Exercise goal :: If a line in the records below holds the string "across", count it, and state only the final count.

(Revision tracking records)
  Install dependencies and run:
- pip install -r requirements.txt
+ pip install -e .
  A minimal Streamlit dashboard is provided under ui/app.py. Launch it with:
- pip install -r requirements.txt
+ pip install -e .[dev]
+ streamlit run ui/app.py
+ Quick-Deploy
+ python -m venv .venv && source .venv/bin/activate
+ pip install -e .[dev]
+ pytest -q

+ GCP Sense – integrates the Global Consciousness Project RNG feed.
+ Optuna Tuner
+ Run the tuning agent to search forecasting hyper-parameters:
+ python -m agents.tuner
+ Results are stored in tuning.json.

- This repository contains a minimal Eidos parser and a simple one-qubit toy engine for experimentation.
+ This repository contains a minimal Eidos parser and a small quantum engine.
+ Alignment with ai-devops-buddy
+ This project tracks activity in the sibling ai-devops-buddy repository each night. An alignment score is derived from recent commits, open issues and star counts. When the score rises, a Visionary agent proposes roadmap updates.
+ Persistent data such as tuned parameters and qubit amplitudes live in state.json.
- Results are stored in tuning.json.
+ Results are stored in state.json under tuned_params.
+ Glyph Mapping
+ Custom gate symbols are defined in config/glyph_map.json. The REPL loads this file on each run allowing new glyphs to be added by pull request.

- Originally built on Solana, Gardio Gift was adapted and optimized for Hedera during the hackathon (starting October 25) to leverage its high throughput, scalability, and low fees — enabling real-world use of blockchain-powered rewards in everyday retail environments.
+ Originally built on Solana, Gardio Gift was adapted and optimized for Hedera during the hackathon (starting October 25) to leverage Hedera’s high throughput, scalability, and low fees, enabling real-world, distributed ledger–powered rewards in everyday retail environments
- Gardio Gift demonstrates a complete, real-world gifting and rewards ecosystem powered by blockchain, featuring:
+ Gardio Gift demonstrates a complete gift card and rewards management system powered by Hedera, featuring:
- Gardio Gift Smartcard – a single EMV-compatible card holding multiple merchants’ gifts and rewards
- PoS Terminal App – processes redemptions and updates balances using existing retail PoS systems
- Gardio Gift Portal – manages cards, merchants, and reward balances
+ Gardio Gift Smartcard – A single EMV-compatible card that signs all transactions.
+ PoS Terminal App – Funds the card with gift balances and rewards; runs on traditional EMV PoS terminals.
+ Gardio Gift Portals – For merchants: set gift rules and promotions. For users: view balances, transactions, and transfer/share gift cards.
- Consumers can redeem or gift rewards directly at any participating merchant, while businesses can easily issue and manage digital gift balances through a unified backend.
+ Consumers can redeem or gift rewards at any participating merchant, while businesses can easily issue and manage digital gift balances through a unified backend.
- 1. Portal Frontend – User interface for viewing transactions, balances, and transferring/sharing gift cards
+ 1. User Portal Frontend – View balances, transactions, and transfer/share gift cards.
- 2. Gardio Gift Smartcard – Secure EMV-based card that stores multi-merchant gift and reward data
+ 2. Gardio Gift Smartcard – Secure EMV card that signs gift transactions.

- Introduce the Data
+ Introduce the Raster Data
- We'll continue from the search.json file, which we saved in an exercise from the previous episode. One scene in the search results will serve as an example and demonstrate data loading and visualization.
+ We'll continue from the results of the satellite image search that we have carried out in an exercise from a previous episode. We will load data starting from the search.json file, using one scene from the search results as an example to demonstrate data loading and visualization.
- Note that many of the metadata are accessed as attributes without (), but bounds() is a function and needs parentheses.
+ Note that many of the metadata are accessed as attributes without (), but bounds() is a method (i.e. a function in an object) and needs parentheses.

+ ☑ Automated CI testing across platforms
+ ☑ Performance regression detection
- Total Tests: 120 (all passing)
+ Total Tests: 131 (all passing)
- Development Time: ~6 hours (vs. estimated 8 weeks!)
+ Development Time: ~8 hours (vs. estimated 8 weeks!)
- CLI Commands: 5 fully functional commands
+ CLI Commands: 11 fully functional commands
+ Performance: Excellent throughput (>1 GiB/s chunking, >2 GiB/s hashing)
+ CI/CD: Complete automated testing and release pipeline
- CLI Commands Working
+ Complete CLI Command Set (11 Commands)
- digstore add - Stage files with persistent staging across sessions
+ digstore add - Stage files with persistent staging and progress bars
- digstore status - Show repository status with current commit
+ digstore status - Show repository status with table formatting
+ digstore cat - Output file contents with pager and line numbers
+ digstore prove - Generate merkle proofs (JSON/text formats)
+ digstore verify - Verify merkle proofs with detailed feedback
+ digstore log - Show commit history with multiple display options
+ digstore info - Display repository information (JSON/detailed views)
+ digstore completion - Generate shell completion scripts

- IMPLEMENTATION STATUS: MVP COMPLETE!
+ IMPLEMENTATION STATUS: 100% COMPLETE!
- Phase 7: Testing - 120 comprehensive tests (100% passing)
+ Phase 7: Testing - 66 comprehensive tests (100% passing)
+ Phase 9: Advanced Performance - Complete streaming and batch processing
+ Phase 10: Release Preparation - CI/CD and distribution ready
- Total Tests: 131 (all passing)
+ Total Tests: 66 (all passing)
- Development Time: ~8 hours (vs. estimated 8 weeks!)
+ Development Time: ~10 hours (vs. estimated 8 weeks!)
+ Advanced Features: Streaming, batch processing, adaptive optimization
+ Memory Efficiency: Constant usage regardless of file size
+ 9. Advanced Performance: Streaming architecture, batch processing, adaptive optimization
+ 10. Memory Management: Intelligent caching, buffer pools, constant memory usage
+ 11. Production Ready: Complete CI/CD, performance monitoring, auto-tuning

Response :: 2